|I recently brought back a native plant from West VA that was identified as "Hearts a Busting" & I can't find anything about it. It gets a fruit like bloom that resembles a brillant red rasberry that splits with a bright red seed bursting out of the center. I believe this will groww to be a shrub but can't find any info under this name. I need to know what conditions are best-zone, soil & moisture requirements, light, size it will grow, annual or perennial, when will it 1st bloom, propagating techniques, etc.|
|This is a native shrub called Euonymous americanus. It is sometimes called Hearts Abustin' and sometimes Strawberry Bush. The name refers to the seed capsules which are quite a sight in the fall. They follow the small blooms which appear in summer. |
According to Michael Dirr's "Manual of Woody Plants" this shrub is native from New York to Florida and west to Texas, and so should be hardy in USDA zone 6 or possibly to zone 5. He describes it as a loose, suckering shrub in the 4 to 6 foot range growing as an understory plant in the forest. (In my experience they can grow a bit larger than that.)

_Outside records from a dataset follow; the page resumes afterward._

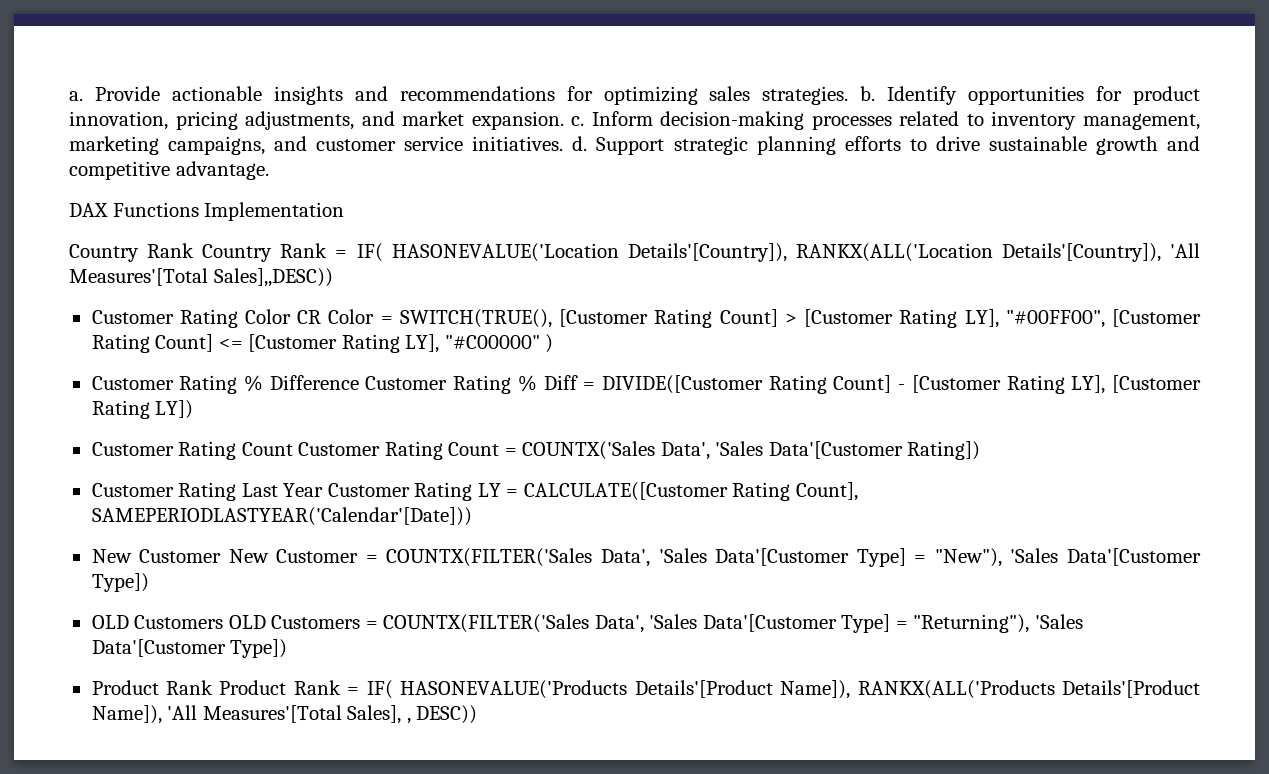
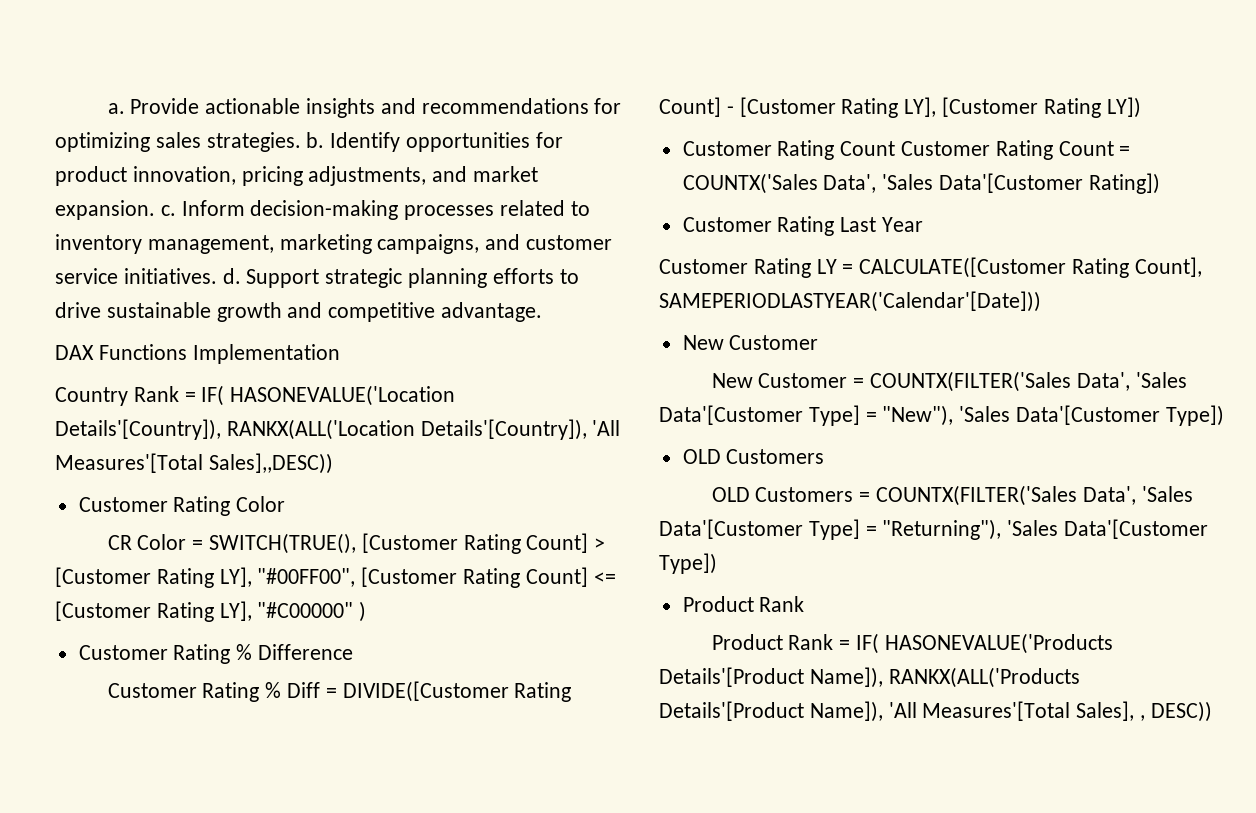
- Country Rank Country Rank = IF( HASONEVALUE('Location Details'[Country]), RANKX(ALL('Location Details'[Country]), 'All Measures'[Total Sales],,DESC))
+ Country Rank = IF( HASONEVALUE('Location Details'[Country]), RANKX(ALL('Location Details'[Country]), 'All Measures'[Total Sales],,DESC))
- Customer Rating Color CR Color = SWITCH(TRUE(), [Customer Rating Count] > [Customer Rating LY], "#00FF00", [Customer Rating Count] <= [Customer Rating LY], "#C00000" )
+ Customer Rating Color
+ CR Color = SWITCH(TRUE(), [Customer Rating Count] > [Customer Rating LY], "#00FF00", [Customer Rating Count] <= [Customer Rating LY], "#C00000" )
- Customer Rating % Difference Customer Rating % Diff = DIVIDE([Customer Rating Count] - [Customer Rating LY], [Customer Rating LY])
+ Customer Rating % Difference
+ Customer Rating % Diff = DIVIDE([Customer Rating Count] - [Customer Rating LY], [Customer Rating LY])
- Customer Rating Last Year Customer Rating LY = CALCULATE([Customer Rating Count], SAMEPERIODLASTYEAR('Calendar'[Date]))
- New Customer New Customer = COUNTX(FILTER('Sales Data', 'Sales Data'[Customer Type] = "New"), 'Sales Data'[Customer Type])
- OLD Customers OLD Customers = COUNTX(FILTER('Sales Data', 'Sales Data'[Customer Type] = "Returning"), 'Sales Data'[Customer Type])
- Product Rank Product Rank = IF( HASONEVALUE('Products Details'[Product Name]), RANKX(ALL('Products Details'[Product Name]), 'All Measures'[Total Sales], , DESC))
+ Customer Rating Last Year
+ Customer Rating LY = CALCULATE([Customer Rating Count], SAMEPERIODLASTYEAR('Calendar'[Date]))
+ New Customer
+ New Customer = COUNTX(FILTER('Sales Data', 'Sales Data'[Customer Type] = "New"), 'Sales Data'[Customer Type])
+ OLD Customers
+ OLD Customers = COUNTX(FILTER('Sales Data', 'Sales Data'[Customer Type] = "Returning"), 'Sales Data'[Customer Type])
+ Product Rank
+ Product Rank = IF( HASONEVALUE('Products Details'[Product Name]), RANKX(ALL('Products Details'[Product Name]), 'All Measures'[Total Sales], , DESC))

To some extent I sould expect the hardiness of an individual plant may depend on where it originated so that a southern grown plant might be less hardy than one that was started from northern stock.
Since this is a little used native plant, there is a dearth of information available about propagating it. You might experiment with seeds in a cool moist stratification as well as with some softwood cuttings and root divisions. I have transplanted self sown seedlings with good success. I'm sorry I can't immediately find documented propagation methods for you.
Enjoy your new shrub!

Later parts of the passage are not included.